The 27-year-old, who joined the unit in 2019, relayed how she and a fellow ranger passed a pride of lions 30m away, while patrolling on foot. “We didn’t see anything, we just passed the lions and got to a point where we came across buffaloes. 

“And then when we reported, because the buffaloes were near the fenceline [protecting the reserve] where we had to pass. We were told to go back and take the vehicle.”

That’s when they saw the lions. 

“We were asking each other, ‘Did we pass here and, if we really passed here, were they there?
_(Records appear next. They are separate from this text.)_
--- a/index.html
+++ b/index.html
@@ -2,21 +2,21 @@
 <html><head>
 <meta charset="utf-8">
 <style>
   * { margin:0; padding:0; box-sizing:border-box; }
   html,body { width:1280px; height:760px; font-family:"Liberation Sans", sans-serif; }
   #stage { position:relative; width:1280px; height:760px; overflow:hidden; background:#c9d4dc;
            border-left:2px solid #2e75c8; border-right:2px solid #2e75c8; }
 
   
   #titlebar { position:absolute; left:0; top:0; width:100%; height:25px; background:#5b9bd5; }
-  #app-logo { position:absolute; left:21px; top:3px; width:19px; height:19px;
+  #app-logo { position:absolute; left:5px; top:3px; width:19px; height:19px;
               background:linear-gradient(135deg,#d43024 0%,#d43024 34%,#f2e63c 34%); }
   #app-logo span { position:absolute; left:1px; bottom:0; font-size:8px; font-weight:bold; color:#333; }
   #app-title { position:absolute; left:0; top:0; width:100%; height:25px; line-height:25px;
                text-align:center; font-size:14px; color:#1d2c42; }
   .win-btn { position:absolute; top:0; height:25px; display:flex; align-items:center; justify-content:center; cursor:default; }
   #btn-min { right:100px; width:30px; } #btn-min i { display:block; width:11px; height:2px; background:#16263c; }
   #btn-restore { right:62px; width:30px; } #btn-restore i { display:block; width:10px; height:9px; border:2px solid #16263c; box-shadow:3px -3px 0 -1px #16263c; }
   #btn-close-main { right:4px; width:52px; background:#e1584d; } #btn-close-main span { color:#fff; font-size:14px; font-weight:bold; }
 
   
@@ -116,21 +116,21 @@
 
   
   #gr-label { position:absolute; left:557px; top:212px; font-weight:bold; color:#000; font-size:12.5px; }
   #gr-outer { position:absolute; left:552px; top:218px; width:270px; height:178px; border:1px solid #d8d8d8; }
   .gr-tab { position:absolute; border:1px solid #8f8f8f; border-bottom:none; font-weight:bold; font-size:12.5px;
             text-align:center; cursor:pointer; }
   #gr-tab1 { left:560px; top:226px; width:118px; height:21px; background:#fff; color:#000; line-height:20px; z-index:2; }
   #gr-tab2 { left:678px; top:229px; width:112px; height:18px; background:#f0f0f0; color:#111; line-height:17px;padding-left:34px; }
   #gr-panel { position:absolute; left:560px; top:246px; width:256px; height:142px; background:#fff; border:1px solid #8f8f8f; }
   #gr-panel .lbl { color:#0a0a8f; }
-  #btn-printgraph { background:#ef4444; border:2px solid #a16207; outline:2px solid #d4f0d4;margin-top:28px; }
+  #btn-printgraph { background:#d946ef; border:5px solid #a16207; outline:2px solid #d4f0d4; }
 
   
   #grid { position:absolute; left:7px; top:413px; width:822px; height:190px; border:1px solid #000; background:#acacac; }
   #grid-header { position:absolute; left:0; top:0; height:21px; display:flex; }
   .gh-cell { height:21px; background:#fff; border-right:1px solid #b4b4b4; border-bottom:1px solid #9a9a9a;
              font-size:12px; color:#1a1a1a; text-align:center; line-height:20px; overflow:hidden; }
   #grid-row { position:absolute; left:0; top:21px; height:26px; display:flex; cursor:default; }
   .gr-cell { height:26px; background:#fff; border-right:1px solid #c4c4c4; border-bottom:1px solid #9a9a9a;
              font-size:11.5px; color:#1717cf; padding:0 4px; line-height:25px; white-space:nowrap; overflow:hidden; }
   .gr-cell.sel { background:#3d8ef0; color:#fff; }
Were they looking at us and following us?’ We got to a point where we were just like, ‘If there’s anybody who doesn’t believe that God lives, then that person is very stupid.’”

WhatsAppImage2023-02-22at09.36.59
Game ranger Reginah Smith

Nxumalo cites the biblical scripture of Daniel in the lion’s den. 
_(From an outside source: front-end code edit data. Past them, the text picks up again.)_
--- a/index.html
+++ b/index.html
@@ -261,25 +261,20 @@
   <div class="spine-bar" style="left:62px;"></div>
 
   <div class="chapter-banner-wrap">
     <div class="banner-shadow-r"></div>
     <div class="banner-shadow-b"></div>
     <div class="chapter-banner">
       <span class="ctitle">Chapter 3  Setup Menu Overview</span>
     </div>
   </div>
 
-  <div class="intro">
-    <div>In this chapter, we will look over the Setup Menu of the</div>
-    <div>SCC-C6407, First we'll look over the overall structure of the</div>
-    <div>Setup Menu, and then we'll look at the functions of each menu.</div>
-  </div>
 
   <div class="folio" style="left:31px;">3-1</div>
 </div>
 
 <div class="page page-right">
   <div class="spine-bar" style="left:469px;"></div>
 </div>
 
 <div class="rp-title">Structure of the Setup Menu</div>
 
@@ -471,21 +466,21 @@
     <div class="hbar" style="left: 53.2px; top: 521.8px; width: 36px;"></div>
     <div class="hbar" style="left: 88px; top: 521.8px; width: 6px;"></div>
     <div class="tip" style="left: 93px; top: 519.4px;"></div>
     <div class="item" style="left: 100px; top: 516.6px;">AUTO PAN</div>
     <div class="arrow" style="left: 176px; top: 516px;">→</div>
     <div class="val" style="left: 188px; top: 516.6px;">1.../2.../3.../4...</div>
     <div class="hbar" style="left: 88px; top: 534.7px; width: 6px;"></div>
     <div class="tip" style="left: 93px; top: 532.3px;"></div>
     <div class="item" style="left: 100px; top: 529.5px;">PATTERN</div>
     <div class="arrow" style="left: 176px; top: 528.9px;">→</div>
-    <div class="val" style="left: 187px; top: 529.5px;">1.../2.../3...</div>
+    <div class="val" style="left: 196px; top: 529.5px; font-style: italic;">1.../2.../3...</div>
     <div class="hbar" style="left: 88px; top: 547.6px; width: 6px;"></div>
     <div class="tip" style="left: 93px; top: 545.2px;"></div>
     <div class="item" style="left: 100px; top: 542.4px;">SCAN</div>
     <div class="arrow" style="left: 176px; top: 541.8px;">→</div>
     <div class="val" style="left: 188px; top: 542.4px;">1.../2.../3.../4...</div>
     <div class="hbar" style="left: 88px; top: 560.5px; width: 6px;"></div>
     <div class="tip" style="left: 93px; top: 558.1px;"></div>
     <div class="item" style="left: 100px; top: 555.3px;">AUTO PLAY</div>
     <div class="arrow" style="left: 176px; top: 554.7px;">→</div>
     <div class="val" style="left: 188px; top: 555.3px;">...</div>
“He was able to close the lion’s mouth and, if God could do that for Daniel, the belief I have in him is that he can do it for me also. 

“The minute I enter inside the reserve, this is where the lions are, this is where the elephants are, this is where other rangers were killed by elephants and devoured by lions.

“But I’m still going there because I believe I’m still making a difference, that my children and your children tomorrow won’t have to just read about animals in books, magazines and see them on TV, but will come and experience the nature that I’ve been saving.”

Nxumalo said her religion is intertwined with her belief “that I’m doing good and that God is going to see me through and that we are there together”. 

Growing up, her parents taught her God would never take her anywhere where his grace couldn’t locate her. 

“So, wherever he takes me, he will be there … If he allowed me to get a job as a Black Mamba where they’re not using weapons, where there is the Big Five, where I have to go inside the reserve and walk, that means his grace is going to see me through.” 

Reginah Smith, a ranger corporal in the Pilanesberg National Park, was brought up in a Christian home but draws deeply on her own spirituality.  

“Religion is more a set of organised beliefs, usually shared by a community or group, whereas spirituality, it’s more of an individual practice and has to do with having a sense of peace and of purpose and I believe that’s where I am,” she explained.

“When reality kicks in, and things are happening, you cannot just be saying that all is good in the name of God and so forth. You also need to believe in yourself, to trust your instincts and be meditating.” 

People were given the responsibility by God to “work as stewards of his creations, to care for, manage, oversee and protect all that he owns”, said Smith, who is an adjutant of the Pilanesberg Rhino Protection Unit and a member of the game rangers’ association.

That’s where rangers come in. “When there’s one rhino down, people do not understand the emotions, to say, ‘Why do you have to cry, why do you have to beat yourself up?’ Now when I say, ‘If I’m put in as a steward to care for and protect the species, and one … is being poached, I feel that I have failed.’ 

“That’s why I ended up being more spiritual than the Christian part of it. The Christian part of it is ‘us together, saying all will be well’, but when you go back, you then adapt to the life you’re living.”

Smith spends 98% of her life doing her job and lives inside the park with her family. 

“That, on its own, for me, is priceless,” she said. “I’m honoured and privileged because I get to also be strong as a leader, having other rangers that depend on you for guidance and everything.”